Ever wanted to know what 3,000 pounds of carrots looks like?

That's some of what a number of Sandy Lake First Nation residents, working in a school gymnasium on Friday, saw as they unloaded and sorted food that was on a Wasaya Airways plane that landed in the far north community earlier in the day.

The shipment of donated food — which also included other fruits and vegetables, as well as canned and boxed goods — was the result of a partnership between CBC Thunder Bay, the Regional Food Distribution Association and Wasaya, as part of the public broadcaster's 2016 Sounds Of the Season special.

The plane took off from Thunder Bay, Ont. Friday morning after a special broadcast of Superior Morning and landed in the far north just before noon, ET.

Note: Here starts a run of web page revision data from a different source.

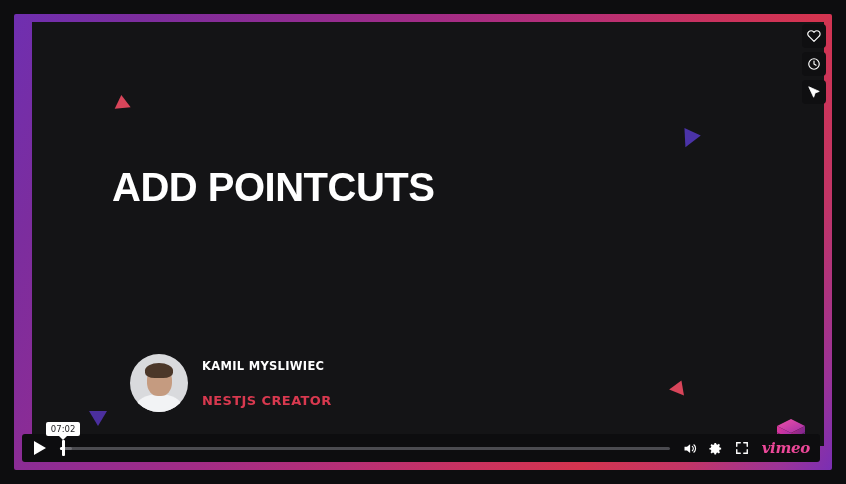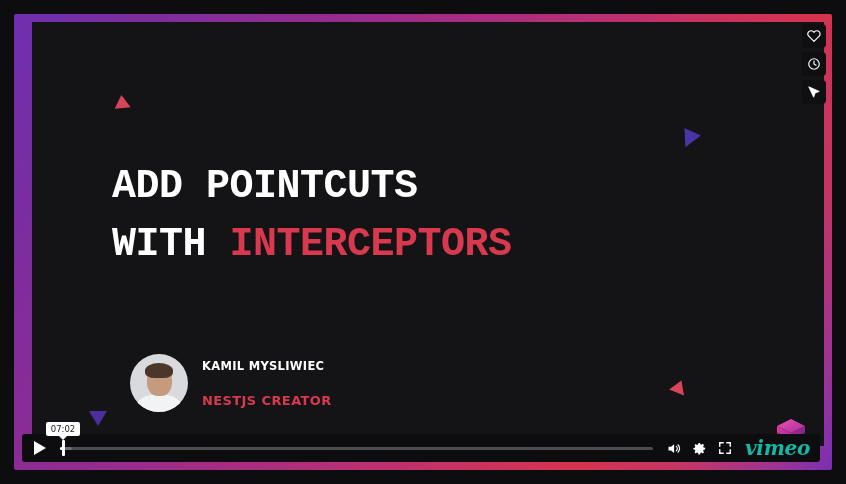"ADD POINTCUTS" .title-line { font-family: Liberation Mono, monospace -> Liberation Sans, sans-serif }
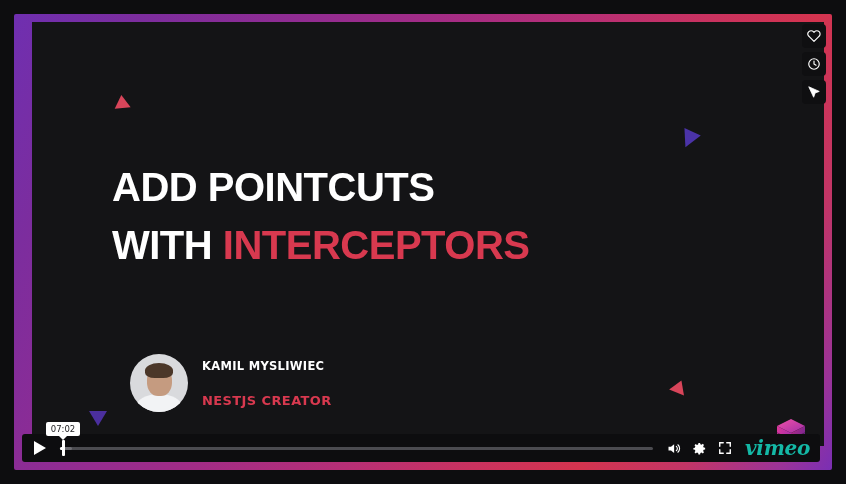"WITH INTERCEPTORS" span.title-line { html: <span><span>WITH </span><span>INTERCEPTORS</span></span> -> none }
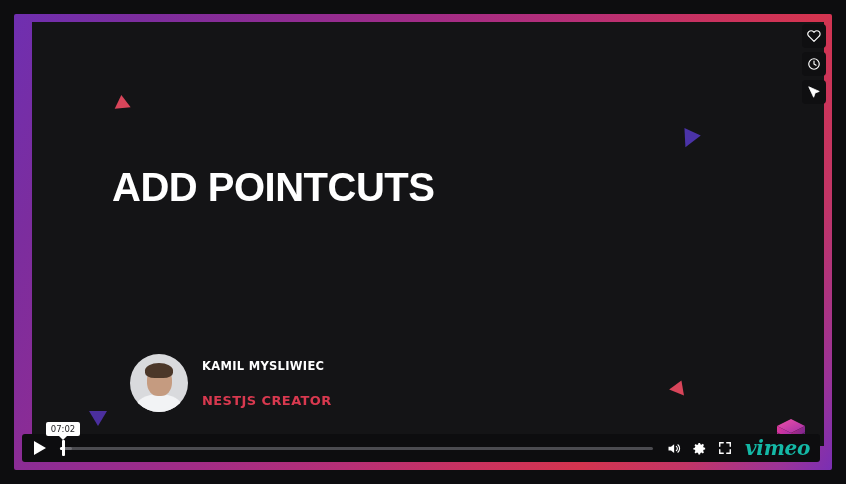"vimeo" .vimeo-logo { color: #14b8a6 -> #ec4899; font-size: 20px -> 15px }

Sandy Lake, a fly-in First Nation about 650 kilometres northwest of Thunder Bay, is a community where fresh food is much more difficult to come by at a reasonable price, than in less remote parts of the northwest.

Sandy lake Store

Many groceries - including fresh produce - are much more expensive in the remote north, than in other parts of Ontario. (CBC)

On Friday morning, 10,000 pounds — or 4,536 kilograms — of food was loaded onto a Wasaya Hawker Siddeley 748 — our sleigh for this mission — to fly to Sandy Lake. The use of plane was donated by the First Nations-owned airline.

Wasaya Airways, Erb Trucking and the Trucks for Change network have all been instrumental in getting the donated food to its final destination.

Wasaya Hangar SOTS TBay

The Wasaya Airways hangar in Thunder Bay, Ont. on Friday morning. (CBC)

In addition, from southern Ontario, Leamington-based Southwestern Ontario Gleaners has donated a huge shipment of soup mix, snacks and fresh produce. 

On Friday's Superior Morning broadcast, Sandy Lake Chief Bart Meekis thanked the community's "southern brothers and sisters."

"Food is very, very expensive up north," he said. "Maybe three or four times as high as down south."

Every member of Sandy Lake will receive a fresh food hamper. The community of 2,000 has been instrumental in co-ordinating the in-community transportation and distribution of the food after it arrived — no easy task, considering the –25 C temperatures Friday and the need to protect the fresh fruits and vegetables.

In addition to the donated food, Thunder Bay's Sounds Of the Season also raised about $10,000 in cash, so far.